The defendant further contended that the plaintiff’s employer failed to properly train her concerning the proper manner of cleaning the rollers and in this regard, elicited testimony from the plaintiff to the effect that the employer had instructed her to remove the guard prior to cleaning the rollers.

The defendant’s engineering expert additionally stated that although interlocks were offered by the manufacturer as an option, when used in a hostile environment such as that presented in the subject situation based upon the particular use of the machine, adhesives could foul the machine if dedicated, thorough clean-up were not regularly performed, which could result in unexpected failure of the interlocks. The expert maintained, therefore, that the use of the interlocks in this particular situation could serve to create a false sense of security and thereby pose a greater risk of danger to operators.
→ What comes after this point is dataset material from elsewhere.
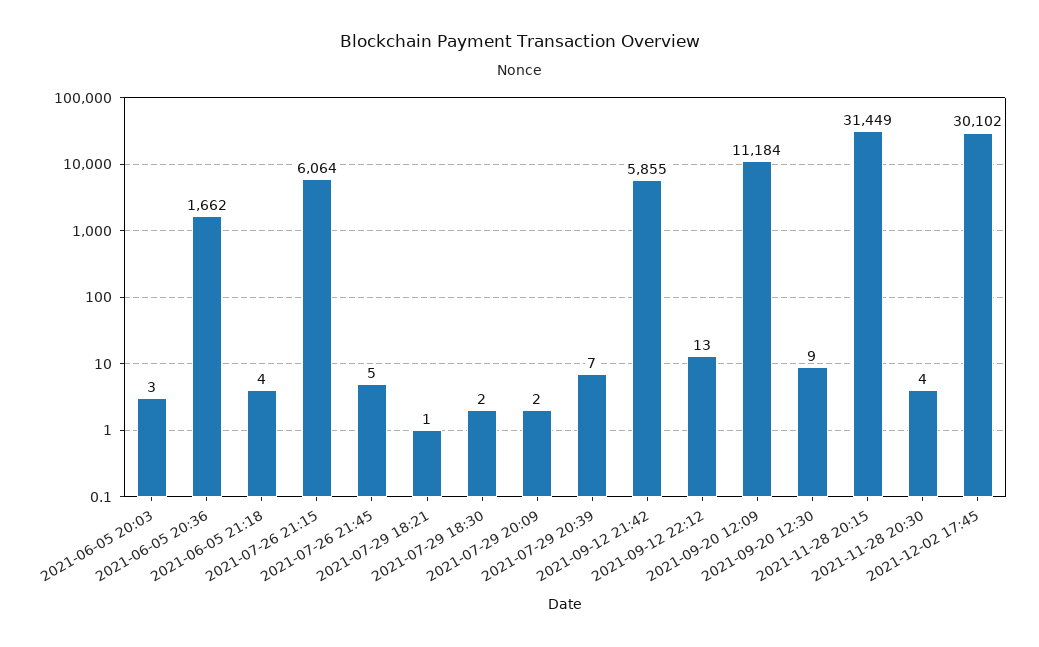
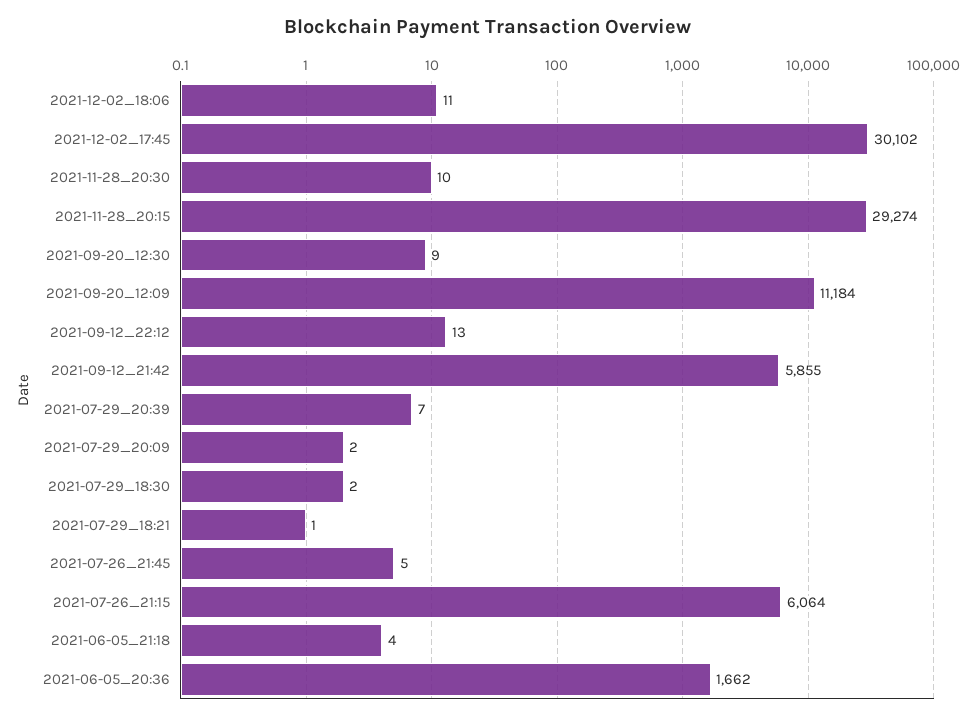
2021-06-05 20:03: 3 -> none
2021-11-28 20:15: 31449 -> 29274
2021-11-28 20:30: 4 -> 10
2021-12-02_18:06: none -> 11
The medical testimony established that the plaintiff sustained a severe degloving injury to the volar aspect of the left, non- dominant hand with a partial loss of the ring and middle fingers.

The plaintiff underwent multiple plastic surgeries and is left with a severe web scar on the palm of the hand and a 50% loss of function. The plaintiff returned to work and was retrained in another capacity at the same salary. The plaintiff presented $________ in medical specials. The jury found for the defendant.

Plaintiff’s engineering expert: Igor Paul from MIT. Defendant’s engineering expert: Ralph Barnett from Chicago, Ill. Guilmette vs. The Black Bros. Co., Inc. Case no. 85-________; Judge Elizabeth Porada. Attorney for plaintiff: James R. Nolen of Ware, Ma.; Attorney for defendant: Charles Bergin of Robinson, Donovan, Madden & Barry in Springfield, Ma.